---------- EXERCISE DATA ----------

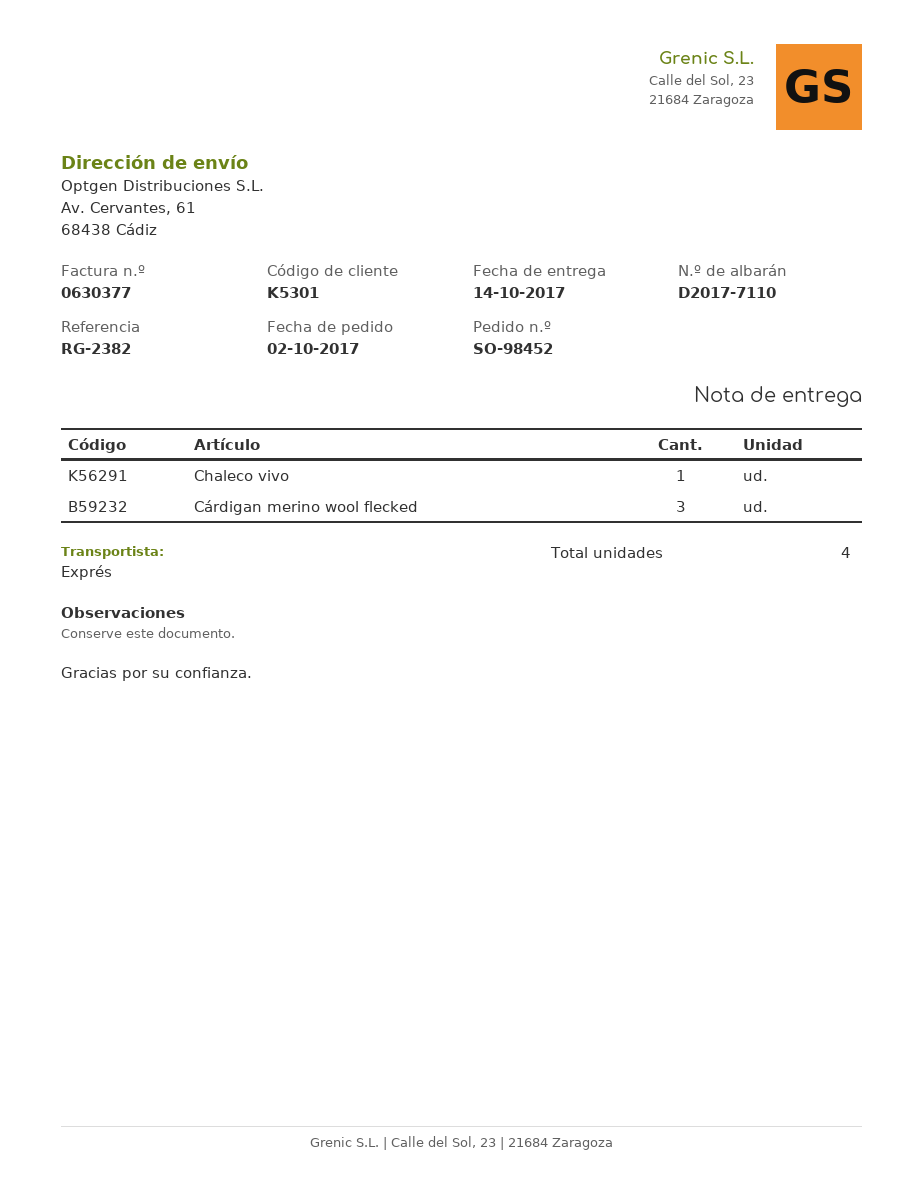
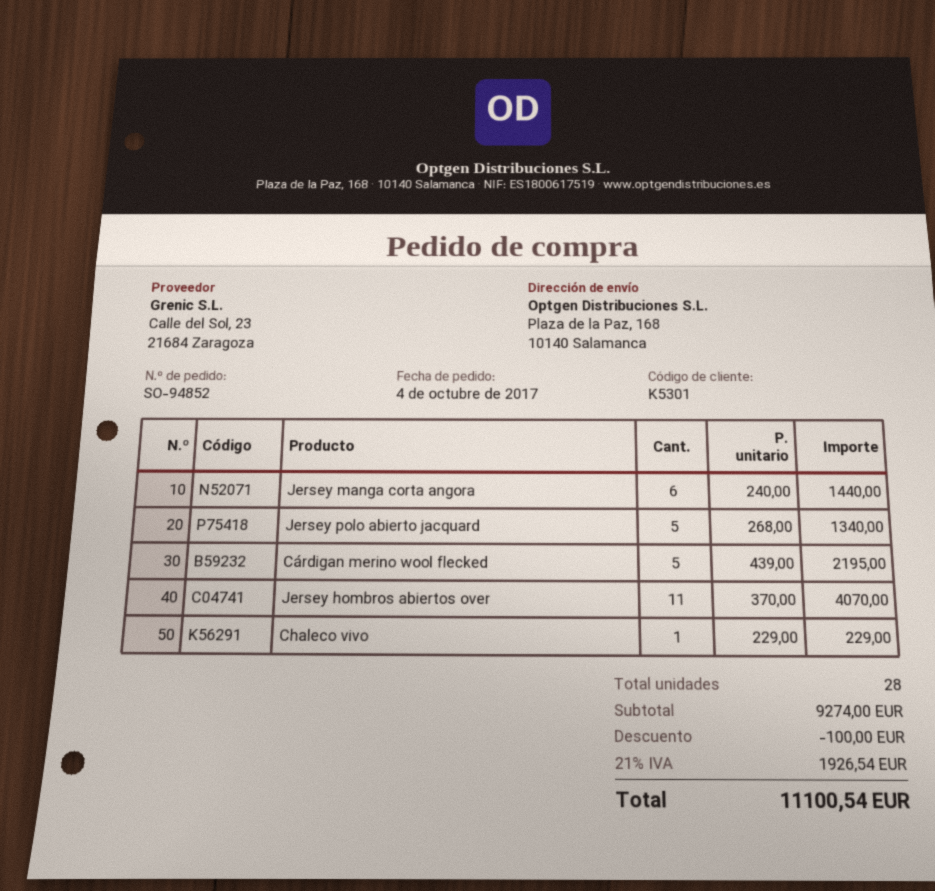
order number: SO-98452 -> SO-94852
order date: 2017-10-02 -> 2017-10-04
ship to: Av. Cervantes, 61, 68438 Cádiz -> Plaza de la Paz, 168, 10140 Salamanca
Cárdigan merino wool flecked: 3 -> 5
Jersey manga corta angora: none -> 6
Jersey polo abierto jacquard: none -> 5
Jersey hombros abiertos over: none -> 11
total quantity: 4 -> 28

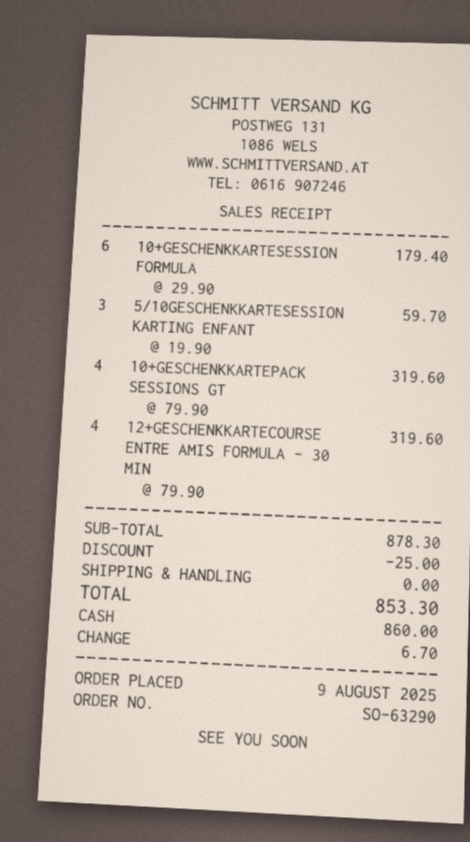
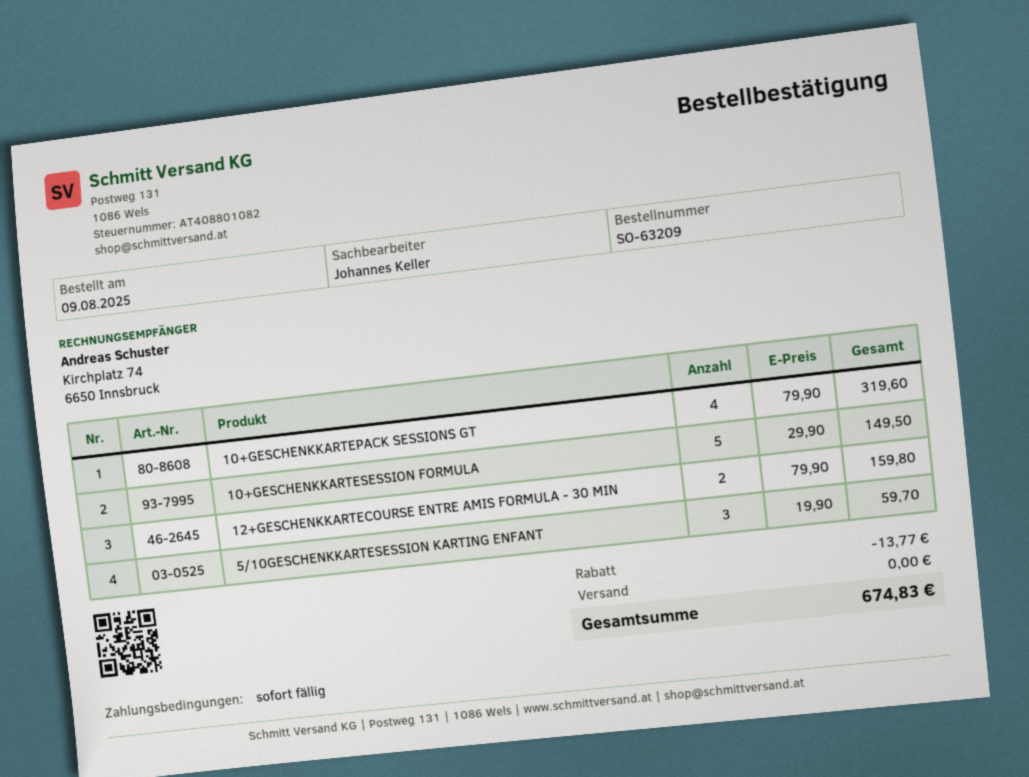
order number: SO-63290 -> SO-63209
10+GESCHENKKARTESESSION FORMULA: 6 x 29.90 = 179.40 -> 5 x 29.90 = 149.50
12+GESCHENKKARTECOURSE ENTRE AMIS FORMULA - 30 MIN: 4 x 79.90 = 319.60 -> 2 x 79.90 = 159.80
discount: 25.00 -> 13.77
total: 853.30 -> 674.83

----------

WHAT YOU ARE ASKED TO DO:
Copy out the entries verbatim, but skip every picture.

OUTPUT OF THE TASK:
order number: SO-98452 -> SO-94852
order date: 2017-10-02 -> 2017-10-04
ship to: Av. Cervantes, 61, 68438 Cádiz -> Plaza de la Paz, 168, 10140 Salamanca
Cárdigan merino wool flecked: 3 -> 5
Jersey manga corta angora: none -> 6
Jersey polo abierto jacquard: none -> 5
Jersey hombros abiertos over: none -> 11
total quantity: 4 -> 28

order number: SO-63290 -> SO-63209
10+GESCHENKKARTESESSION FORMULA: 6 x 29.90 = 179.40 -> 5 x 29.90 = 149.50
12+GESCHENKKARTECOURSE ENTRE AMIS FORMULA - 30 MIN: 4 x 79.90 = 319.60 -> 2 x 79.90 = 159.80
discount: 25.00 -> 13.77
total: 853.30 -> 674.83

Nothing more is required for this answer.